Minimally invasive techniques with laparoscopic and robotic technologies may further advance surgical procedures for colorectal cancer and minimise the trauma associated with treatments for this condition. There are also many new cancer therapies in development, particularly biological agents, which may play an increasing role alongside chemotherapy in future.
Treatment regimens are likely to become increasingly sophisticated as personalised medicine is developed to enable treatment to be tailored according to the phenotype of an individual’s cancer. Personalised approaches have the potential to improve treatment outcomes while sparing patients the toxicity and cost associated with approaches that prove ineffective against their particular cancer type. There is also the promise of chemoprevention for colorectal cancer, preventing the development of benign or malignant tumours, which may be targeted at intermediate risk populations (Cooper et al, 2010).

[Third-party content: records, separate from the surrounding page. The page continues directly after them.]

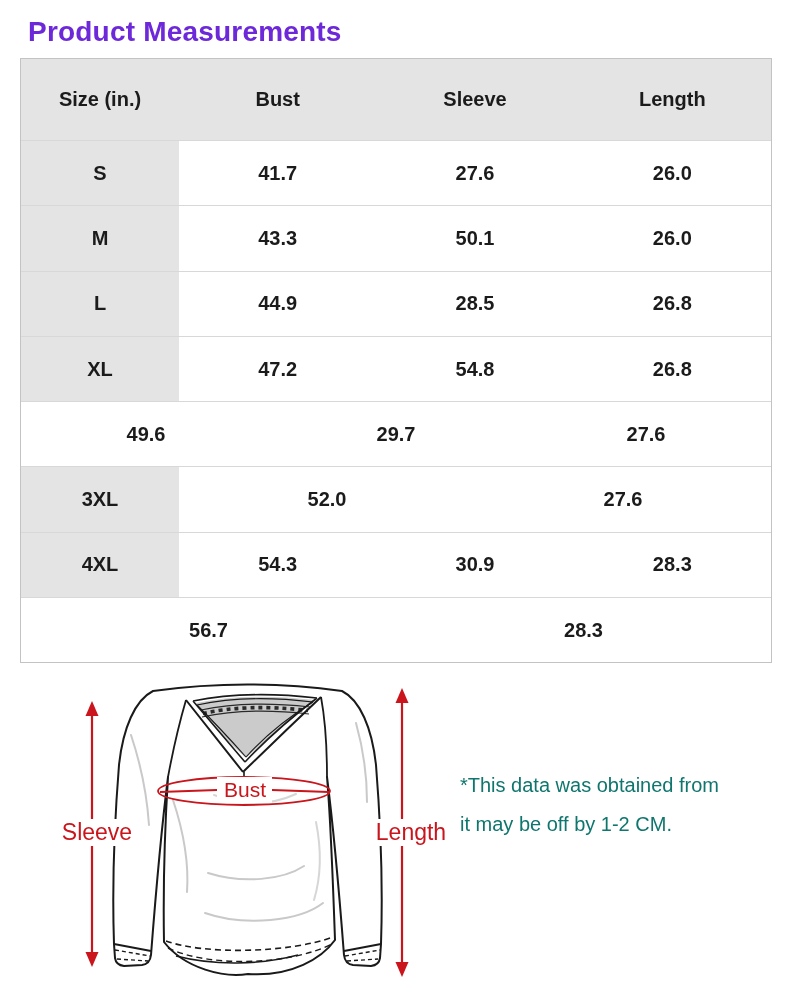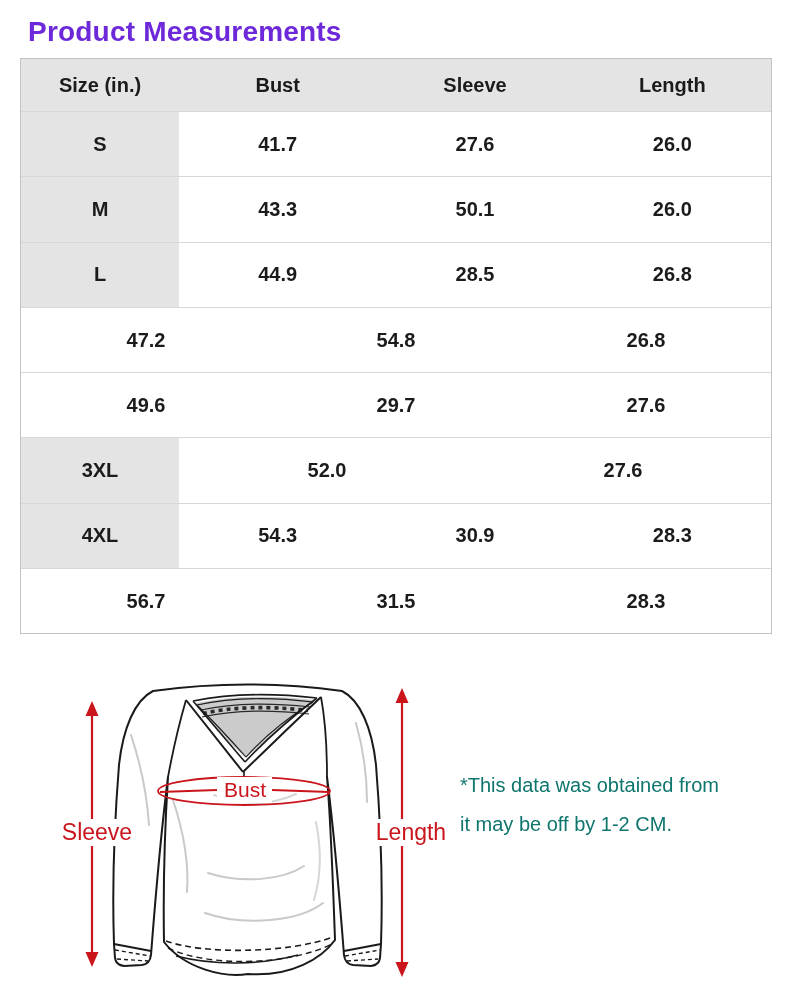--- a/index.html
+++ b/index.html
@@ -27,7 +27,7 @@
     display:flex;box-sizing:border-box;height:65.3px;
     border-top:1px solid #d8d8d8;
   }
-  .mrow.header{height:52px;border-top:none;background:#5eead4;}
+  .mrow.header{height:81px;border-top:none;background:#5eead4;}
   .mcell{
     flex:1;display:flex;align-items:center;justify-content:center;
     font-size:20px;font-weight:bold;color:#1b1b1b;

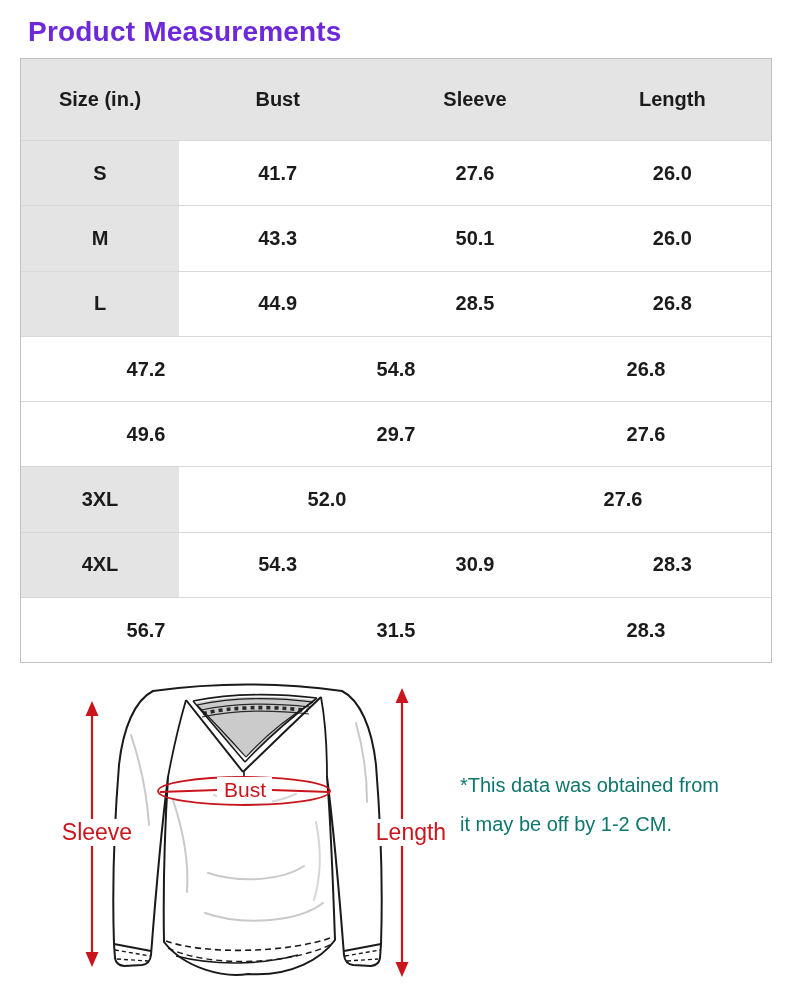--- a/index.html
+++ b/index.html
@@ -76,6 +76,7 @@
       <div class="mcell">26.8</div>
     </div>
     <div class="mrow">
+      <div class="mcell size">XL</div>
       <div class="mcell">47.2</div>
       <div class="mcell">54.8</div>
       <div class="mcell">26.8</div>

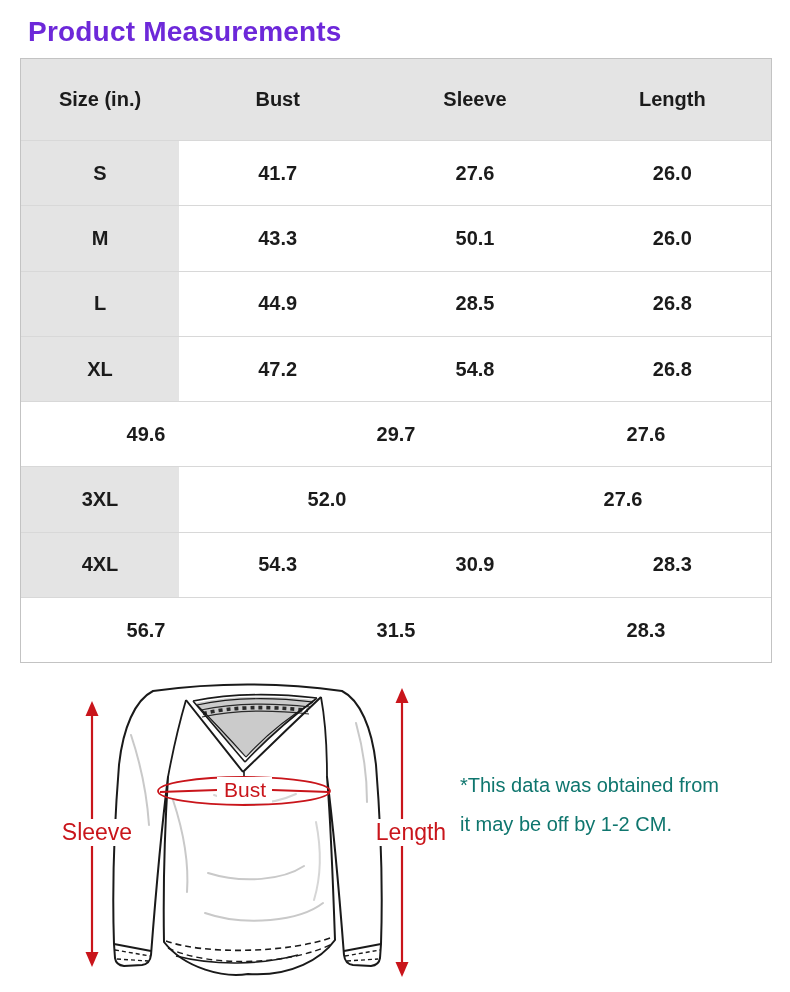--- a/index.html
+++ b/index.html
@@ -99,7 +99,6 @@
     </div>
     <div class="mrow">
       <div class="mcell">56.7</div>
-      <div class="mcell">31.5</div>
       <div class="mcell">28.3</div>
     </div>
   </div>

Colorectal cancer is one of the most common cancers in the UK and the second leading cause of cancer mortality. In the last two decades major advances have occurred in its treatment. By enhancing and also often integrating surgical, radiotherapy and chemotherapy treatments, we are successfully addressing two distinct problems of this disease: local recurrence and risk of metastases.
Colorectal cancer nurses may be required to provide: emotional support at time of diagnosis; information and support through treatment decision making; preparation for treatment; ongoing assessment and care during and after treatment; and survivorship care for those living beyond treatment. Many different health professionals will be involved in an individual’s care; nurses play a vital part in helping to coordinate care and keep the patient central to decision making.